(Items listed in a dataset)
[Start of section]

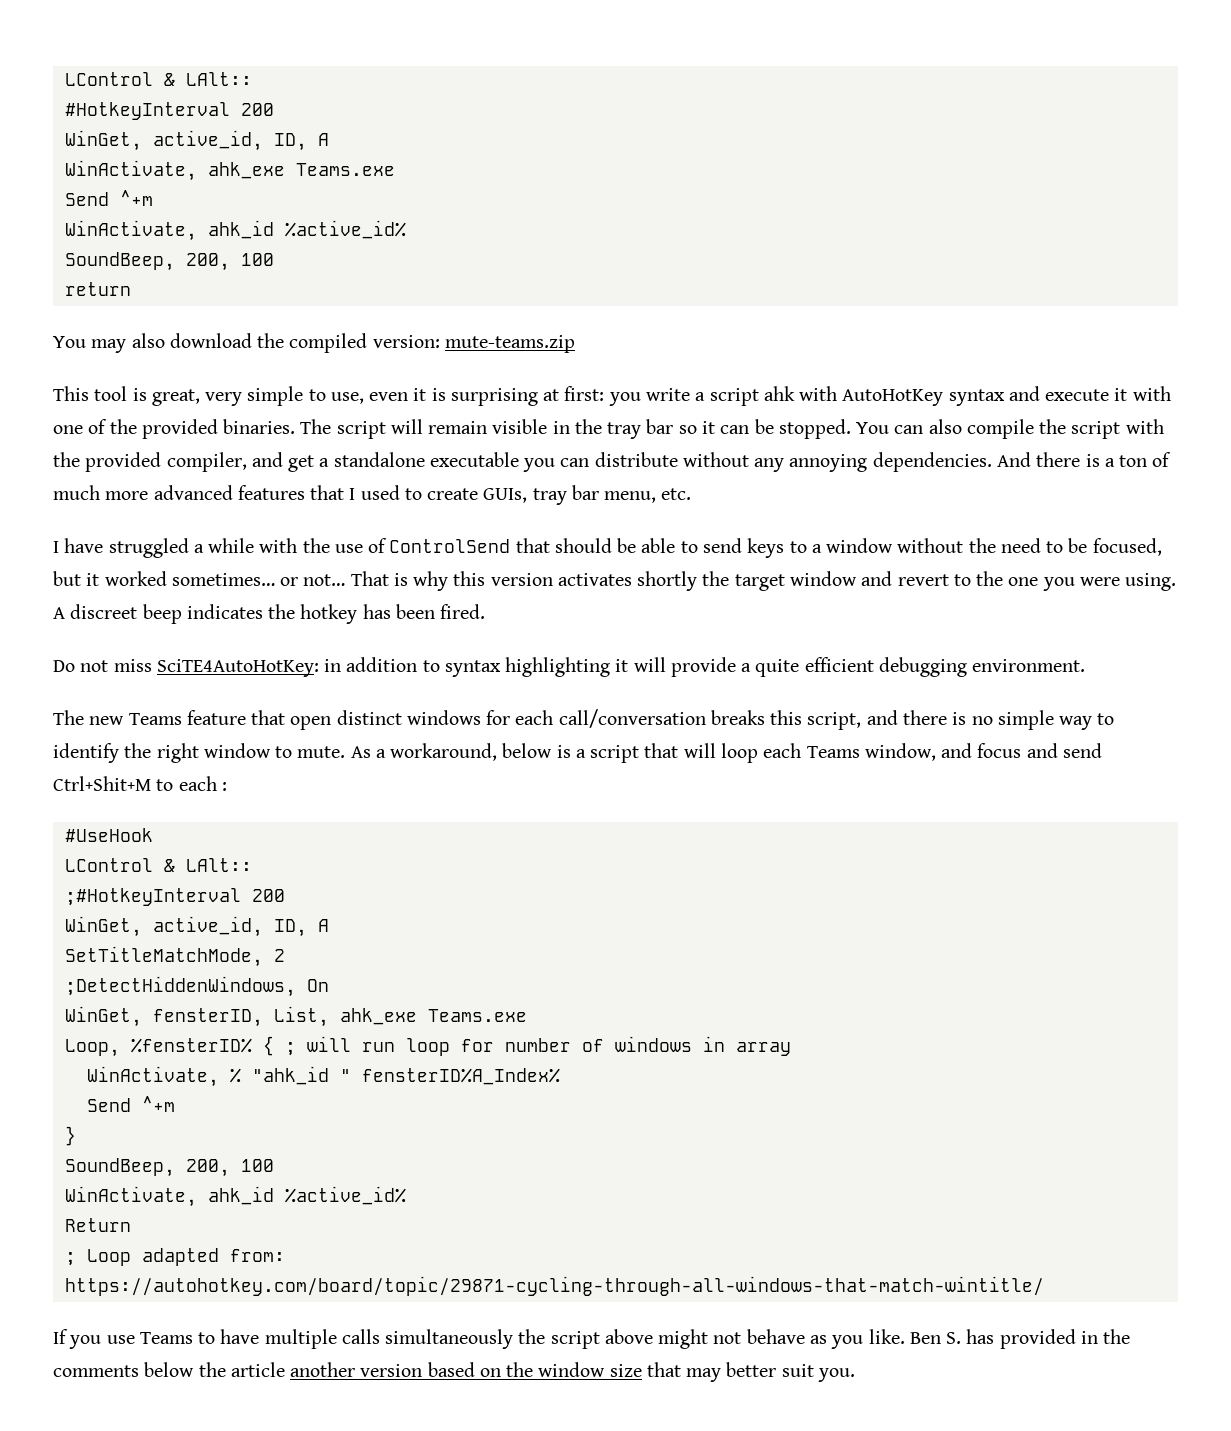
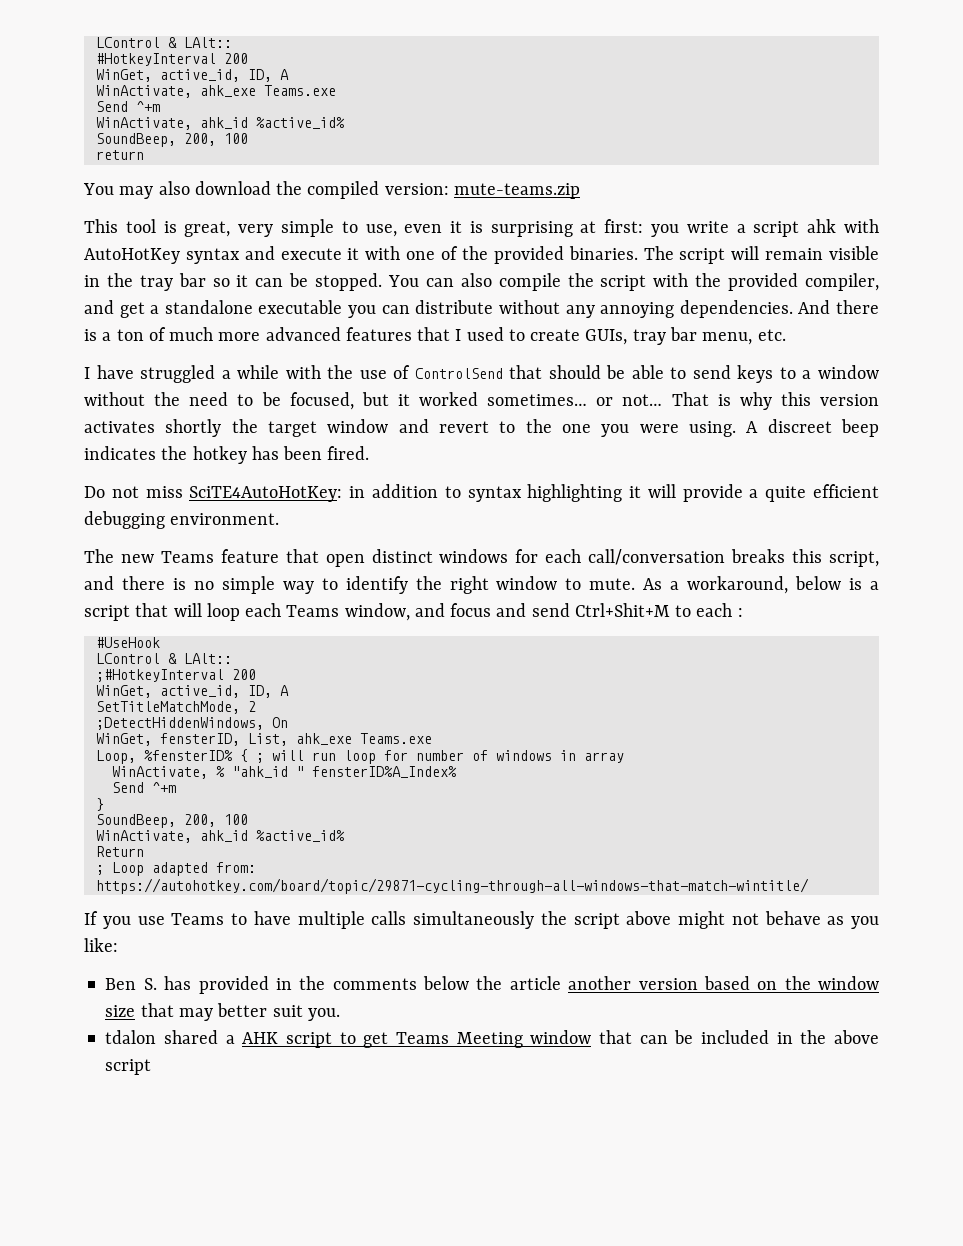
- If you use Teams to have multiple calls simultaneously the script above might not behave as you like. Ben S. has provided in the comments below the article another version based on the window size that may better suit you.
+ If you use Teams to have multiple calls simultaneously the script above might not behave as you like:
+ Ben S. has provided in the comments below the article another version based on the window size that may better suit you.
+ tdalon shared a AHK script to get Teams Meeting window that can be included in the above script

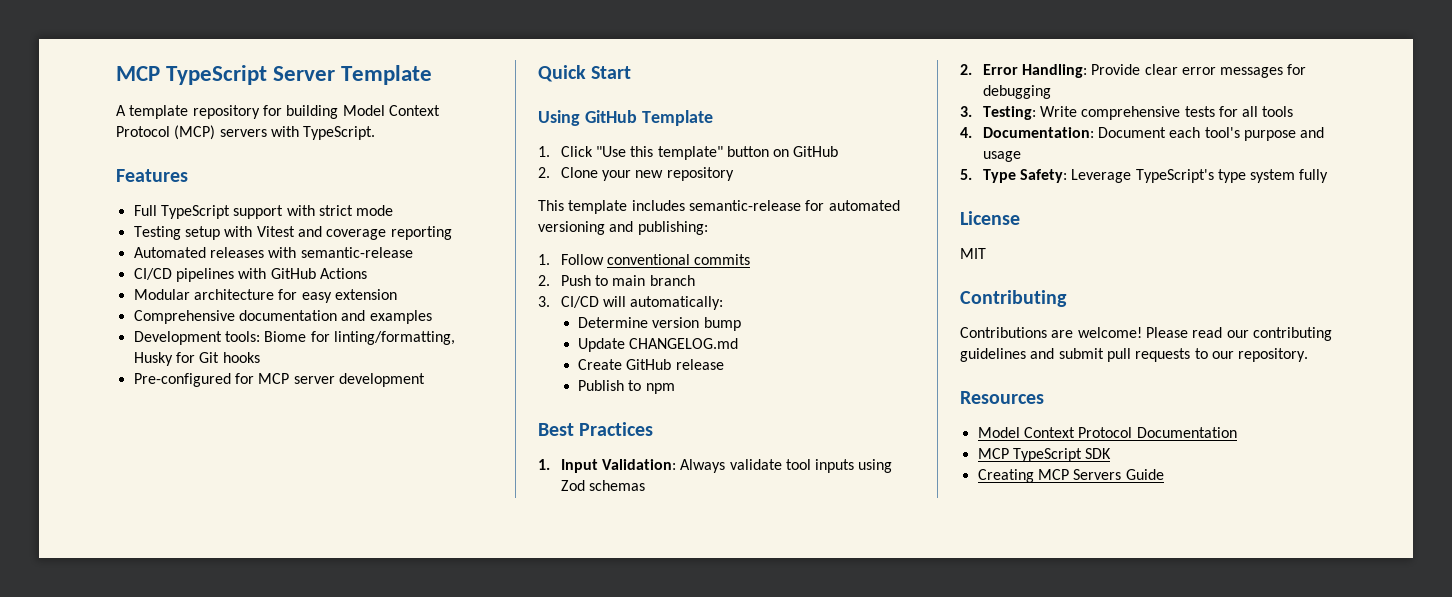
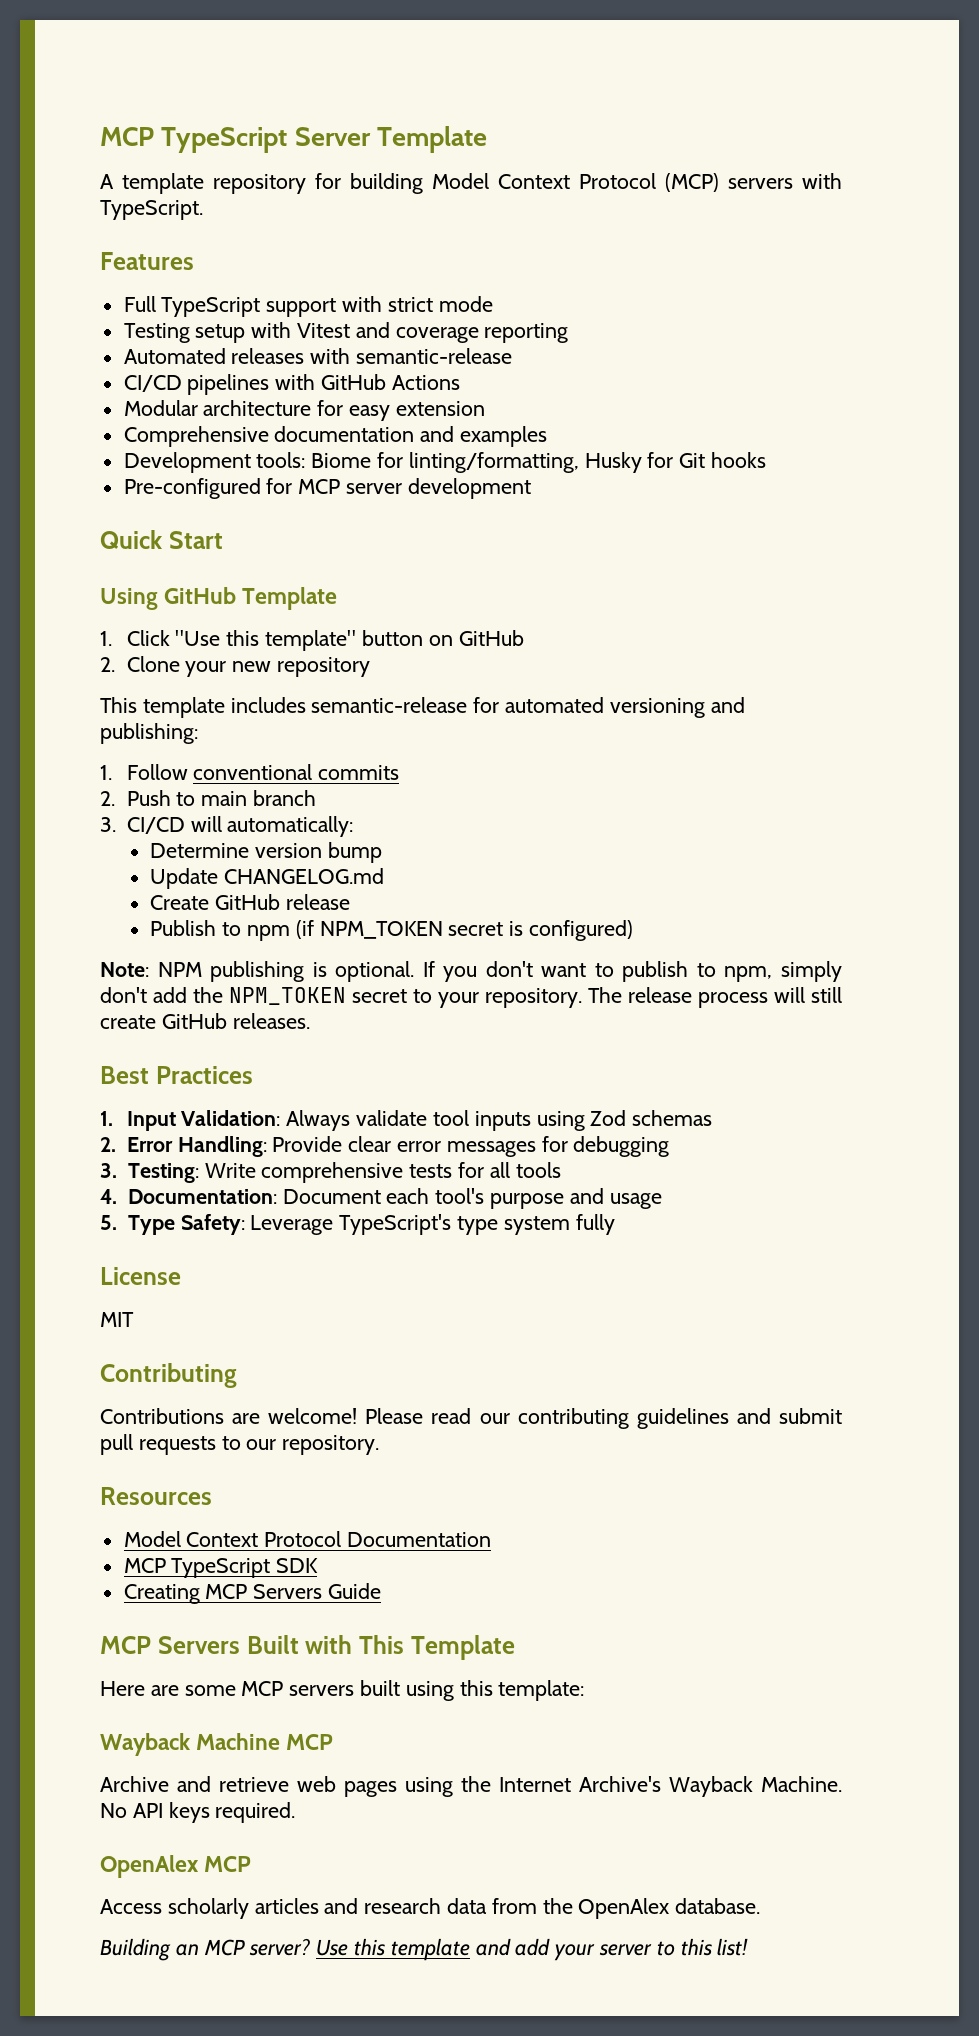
- Publish to npm
+ Publish to npm (if NPM_TOKEN secret is configured)
+ Note: NPM publishing is optional. If you don't want to publish to npm, simply don't add the NPM_TOKEN secret to your repository. The release process will still create GitHub releases.
+ MCP Servers Built with This Template
+ Here are some MCP servers built using this template:
+ Wayback Machine MCP
+ Archive and retrieve web pages using the Internet Archive's Wayback Machine. No API keys required.
+ OpenAlex MCP
+ Access scholarly articles and research data from the OpenAlex database.
+ Building an MCP server? Use this template and add your server to this list!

[End of section]

▶ _Work task_: What you hand back should match the entries above exactly, except that no picture appears.

▶ _Written response_:
- If you use Teams to have multiple calls simultaneously the script above might not behave as you like. Ben S. has provided in the comments below the article another version based on the window size that may better suit you.
+ If you use Teams to have multiple calls simultaneously the script above might not behave as you like:
+ Ben S. has provided in the comments below the article another version based on the window size that may better suit you.
+ tdalon shared a AHK script to get Teams Meeting window that can be included in the above script

- Publish to npm
+ Publish to npm (if NPM_TOKEN secret is configured)
+ Note: NPM publishing is optional. If you don't want to publish to npm, simply don't add the NPM_TOKEN secret to your repository. The release process will still create GitHub releases.
+ MCP Servers Built with This Template
+ Here are some MCP servers built using this template:
+ Wayback Machine MCP
+ Archive and retrieve web pages using the Internet Archive's Wayback Machine. No API keys required.
+ OpenAlex MCP
+ Access scholarly articles and research data from the OpenAlex database.
+ Building an MCP server? Use this template and add your server to this list!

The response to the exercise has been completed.